On the great day of Pentecost, think about how many missed God because of their reductionism? Are we doing the same? Reductionism has caused many of us to be trapped in our woodshed(Borrowing from Lewis's analogy) and miss going along the beam the glory of the illuminated trees, the sky, all the way to the sun! We will never have a sense of the greatness and power of God as long as we stay in the natural and do not follow along the beam to the supernatural. We will lose the "Godness" of God and his ability to do as Paul says in Ephesians 3;20, "far above anything we can ask or even imagine, according the power that works within us..." I want to challenge you to begin looking at the beam of a person falling down, speaking in a tongue, laughing in church, shaking, crying, wailing, etc. ; but also to be looking along that beam and see that behind human behavior (that may seem weird or uncomfortable to you), the Holy Spirit and the power of God are at work.
Looking from a reductionist perspective as I did, most spiritual phenomenon had a natural explanation. Soon a sinner repenting was contrived emotionalism; the day of Pentecost for first century witnesses, an outbreak of drunkenness; being slain the spirit, self hypnosis; but, faith, looking along the beam, sees natural acts as sacred carriers of the supernatural power of God.
As I have begun looking along the beam, I still get uncomfortable with some things that I see.I find myself resorting to my default reductionism at times. When I do that, I am missing out on God being God to His glory. The fact is that I need to learn from the Day of Pentecost. The day of Pentecost is a perfect picture of the beam and the source: God's voice on earth, speaking through human beings in a manner that there could not even comprehend.

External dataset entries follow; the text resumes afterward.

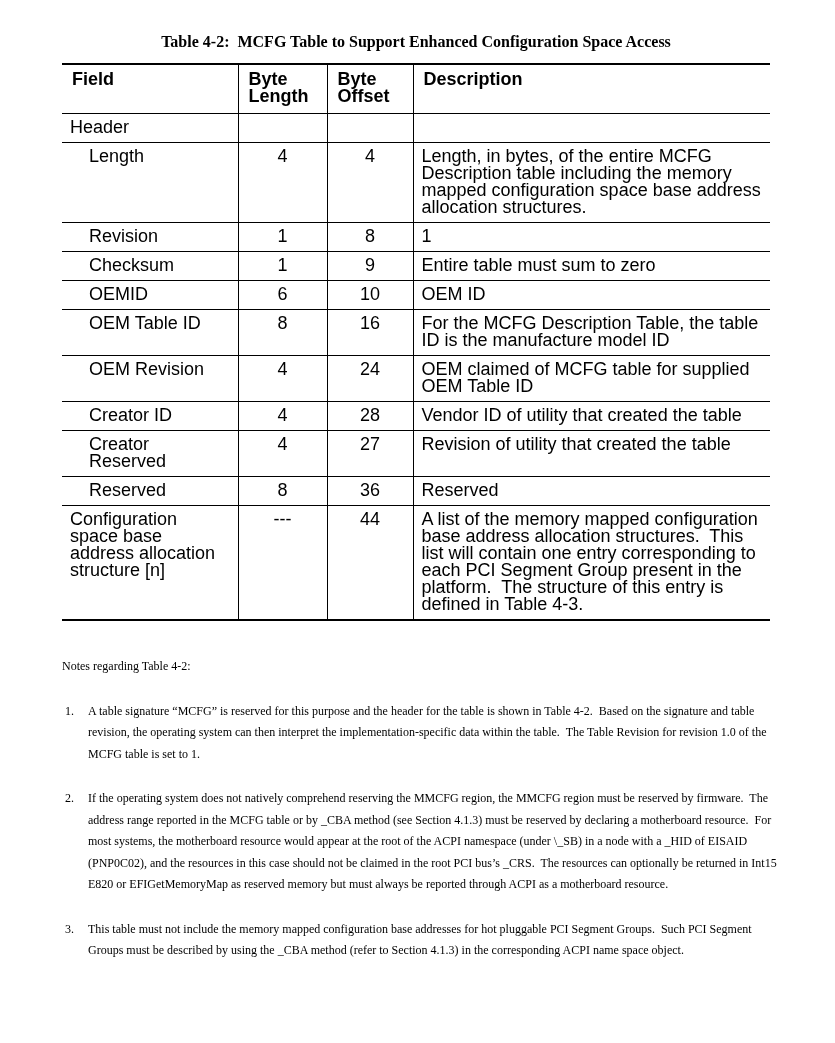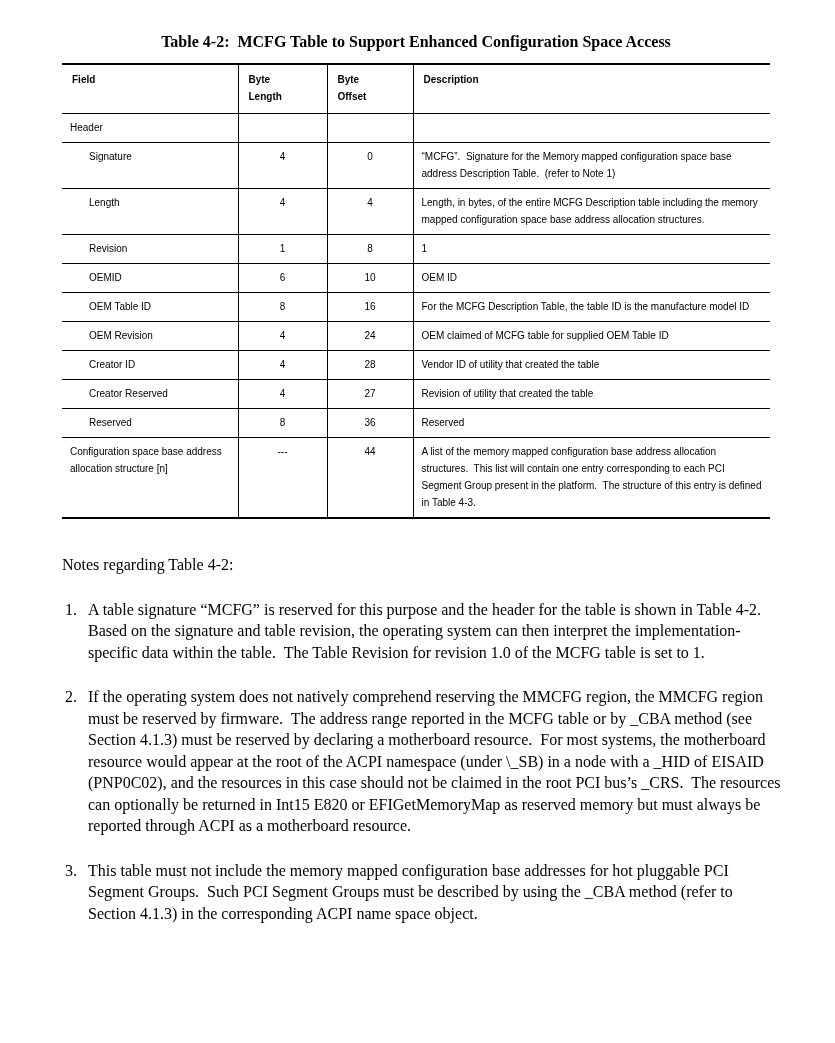--- a/index.html
+++ b/index.html
@@ -31,21 +31,21 @@
     margin: 6px 0 11px 0;
     white-space: pre-wrap;
   }
   
   table.spec {
     width: 708px;
     table-layout: fixed;
     border-collapse: collapse;
     border-top: 2px solid #000;
     border-bottom: 2px solid #000;
-    font-size: 10px;
+    font-size: 18px;
     line-height: 17px;
   }
   table.spec col.c-field  { width: 176px; }
   table.spec col.c-blen   { width: 89px;  }
   table.spec col.c-boff   { width: 86px;  }
   table.spec col.c-desc   { width: 357px; }
 
   table.spec th, table.spec td {
     vertical-align: top;
     border-bottom: 1.5px solid #000;
@@ -65,21 +65,21 @@
 
   td.field { padding-left: 10px; white-space: pre-wrap; }
   td.field.indent { padding-left: 27px; }
   td.num   { text-align: center; }
   td.desc  { padding-left: 10px; padding-right: 10px; white-space: pre-wrap; }
 
   
   .notes {
     width: 719px;
     font-family: "Liberation Serif", serif;
-    font-size: 16px;
+    font-size: 12px;
     line-height: 21.5px;
   }
   .notes-heading {
     margin-top: 35px;
     white-space: pre-wrap;
   }
   .note {
     display: flex;
     margin-top: 23px;
   }
@@ -118,36 +118,36 @@
       </tr>
     </thead>
     <tbody id="table-body">
         <tr>
           <td class="field">Header</td>
           <td class="num"></td>
           <td class="num"></td>
           <td class="desc"></td>
         </tr>
         <tr>
-          <td class="field indent">Signature</td>
-          <td class="num">4</td>
-          <td class="num">0</td>
-          <td class="desc">“MCFG”.  Signature for the Memory mapped configuration space base address Description Table.  (refer to Note 1)</td>
-        </tr>
-        <tr>
           <td class="field indent">Length</td>
           <td class="num">4</td>
           <td class="num">4</td>
           <td class="desc">Length, in bytes, of the entire MCFG Description table including the memory mapped configuration space base address allocation structures.</td>
         </tr>
         <tr>
           <td class="field indent">Revision</td>
           <td class="num">1</td>
           <td class="num">8</td>
           <td class="desc">1</td>
+        </tr>
+        <tr>
+          <td class="field indent">Checksum</td>
+          <td class="num">1</td>
+          <td class="num">9</td>
+          <td class="desc">Entire table must sum to zero</td>
         </tr>
         <tr>
           <td class="field indent">OEMID</td>
           <td class="num">6</td>
           <td class="num">10</td>
           <td class="desc">OEM ID</td>
         </tr>
         <tr>
           <td class="field indent">OEM Table ID</td>
           <td class="num">8</td>

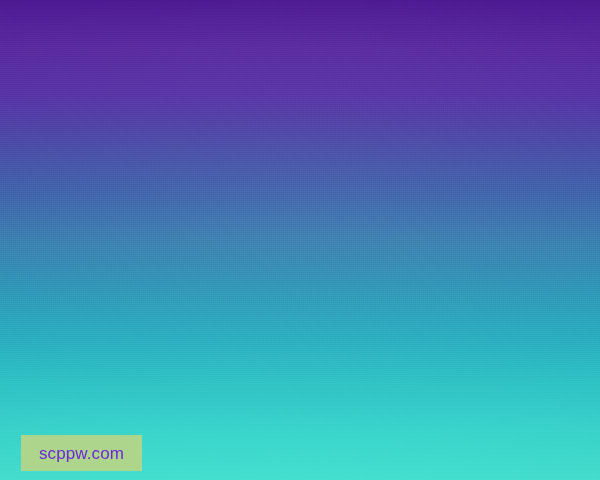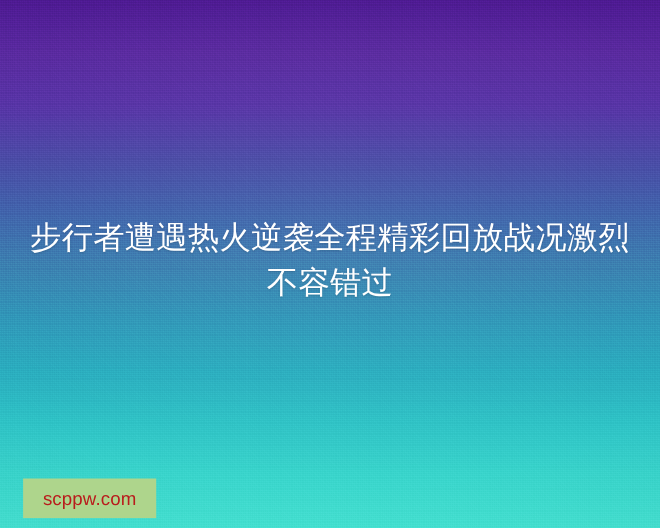--- a/index.html
+++ b/index.html
@@ -84,37 +84,36 @@
     top: 435px;
     width: 121px;
     height: 36px;
     background: #aed58c;
     display: flex;
     align-items: center;
     justify-content: center;
     box-sizing: border-box;
   }
   #watermark-text {
-    color: #b91c1c;
+    color: #6d28d9;
     font-size: 17px;
     line-height: 1;
     letter-spacing: 0.1px;
     font-weight: 400;
   }
 </style>
 </head>
 <body>
 
 <div id="banner">
 
   <div id="gradient-layer"></div>
 
   <div id="vignette-layer"></div>
 
   <div id="noise-layer"></div>
 
-  <div id="headline">步行者遭遇热火逆袭全程精彩回放战况激烈不容错过</div>
 
   <div id="watermark">
     <span id="watermark-text">scppw.com</span>
   </div>
 
 </div>
 
 </body></html>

When I look along the beam I am beginning to see God along the beam of the weird stuff that I don't understand. I have chosen to begin looking along the beam for now on. I want to be open to God being God and looking for His hand behind the natural events I see. I want to be okay if I don't understand the beam if along the way it is leading to the living God. I do not want to go back to a safe, controlled, confined, doubting, skeptical, unbelief any more. If I stay on just looking at the beam in the woodshed I will miss the glory of the Son of God who comes into time and our natural world and our human bodies and does strange, wonderful, and marvelous supernatural things in our world.
Looking along the beam,
Pastor Bill
1 comment:
I love it when the Holy Spirit is welcomed at a fellowship. It is easy to tell when people are desperate for God, and nothing but His touch will do. Among these you will find people that cry out to Heaven for a lost soul, stand in the gap for a loved one, and stand watch at the city walls. You will find shepards joyfully laying down their lives for the flock, and selfless acts of mercy to total strangers. You will find Jesus there and fall at His feet, washing them with your tears, and drying them with your hair.